The goal of this study was to construct a trivalent enterotoxin fusion gene of STa–LTB–STb and produce the corresponding polypeptides carrying antigenic determinants of STa, STb, and LTB for use as an immunogen to provide broad-spectrum protection against ETEC.

Materials and methods

Bacterial strains, media, and plasmids

ETEC F4ac strain C83902 (O8:K87; LT+, STa+, STb+) and F5 strain C83914 (O101:K30; LT, STa+, STb-) were obtained from China Institute of Veterinary Drug Control (Beijing, China). F4ac strains were cultured in CAYE medium (Mundell et al. 1976) prior to use in the challenge study with mice. F5 strains were grown in the asparagine–salt medium (Staples et al. 1980) for neutralization assay. The vector pET-30a (+) and pET-32a (+) were products of Novagen (Gibbstown, NJ, USA) and used for the expression of recombinant enterotoxins.

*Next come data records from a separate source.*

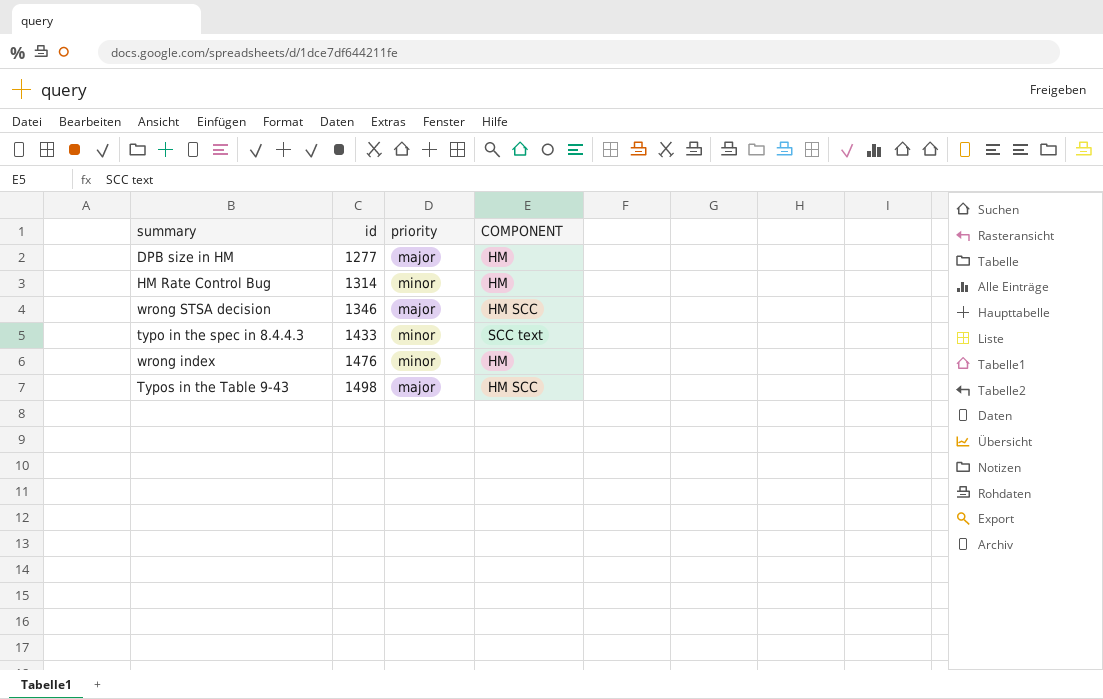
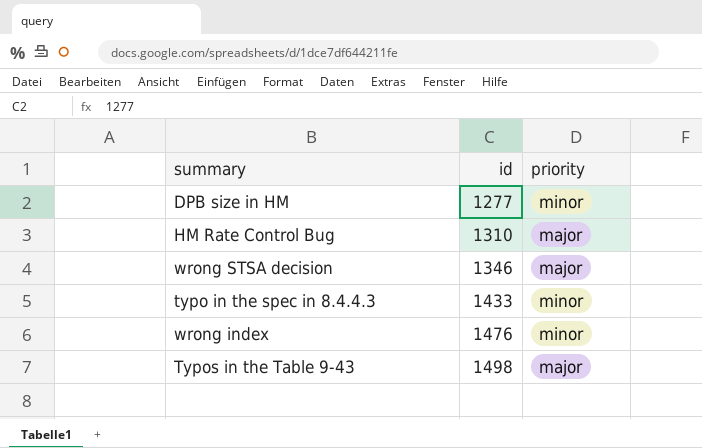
column COMPONENT | position: 4 -> none
DPB size in HM | priority: major -> minor
HM Rate Control Bug | id: 1314 -> 1310
HM Rate Control Bug | priority: minor -> major

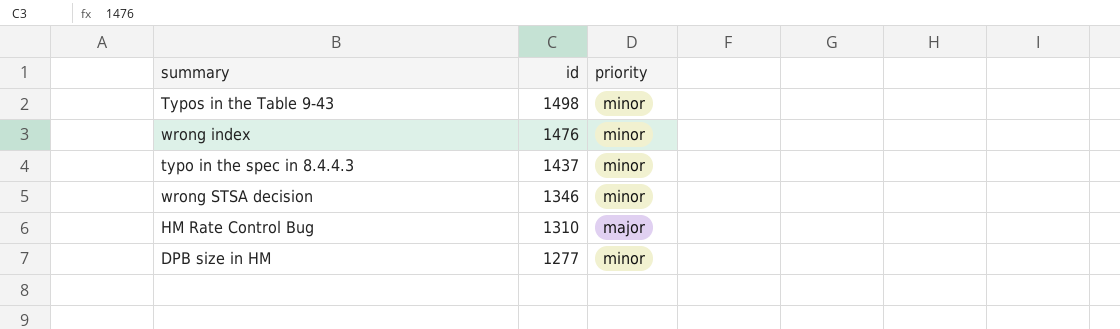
row order: id ascending -> id descending
Typos in the Table 9-43 | priority: major -> minor
typo in the spec in 8.4.4.3 | id: 1433 -> 1437
wrong STSA decision | priority: major -> minor

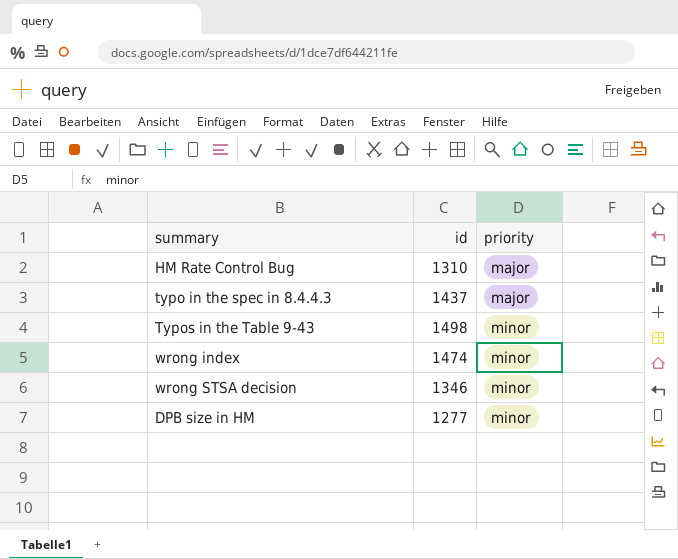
row order: id descending -> priority ascending
typo in the spec in 8.4.4.3 | priority: minor -> major
wrong index | id: 1476 -> 1474

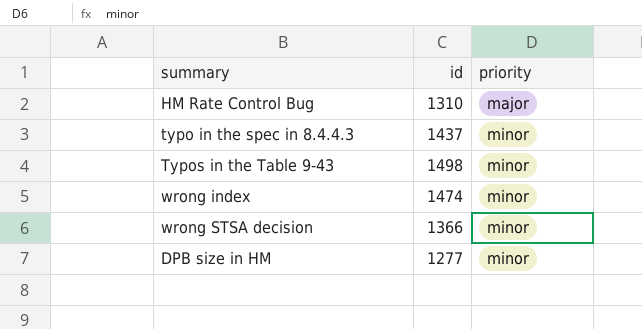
typo in the spec in 8.4.4.3 | priority: major -> minor
wrong STSA decision | id: 1346 -> 1366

Construction of recombinant enterotoxin expression vectors

The gene for LTB or STb was amplified from E. coli F4ac strain heat lysate, with the STa gene being synthesized by splicing by overlap extension (SOE) polymerase chain reaction (PCR) without using a template. To reduce the toxicity, the cysteine (tgc) at position 14 of STa was mutated to alanine (gcc) through an alteration of a codon (gca→ggc) on primer STa-R. Then, the enterotoxin genes LTB, STa, and STb were fused genetically by SOE PCR to produce the polyvalent fusion gene: STaLTBSTb (denoted SLS). The PCR products of SLS were purified and cloned into U-vector pDrive (Qiagen, Mississauga, Ontario, Canada), and the resulting plasmid, pDrive-SLS, was used as the source of the gene for SLS, LTB, or STb for the remainder of this study. Subsequently, the recombinant enterotoxin expression plasmids pET30-SLS and pET30-LTB were constructed by inserting the double-digested PCR-amplified fragments SLS and LTB into plasmid pET-30a digested with the corresponding two restriction enzymes. Both plasmids encoded their respective recombinant enterotoxin plus a His6 tag at the C-terminus. Similarly, plasmid pET32-STb was constructed by inserting a mature STb gene into the pET-32a vector within the EcoRI and XhoI sites. This plasmid encoded a thioredoxin (Trx) tag, His6 tag, and S tag at the N-terminus of the inserted STb sequence and another His6 tag at the C-terminus. All the PCR primers used are shown in Table 1.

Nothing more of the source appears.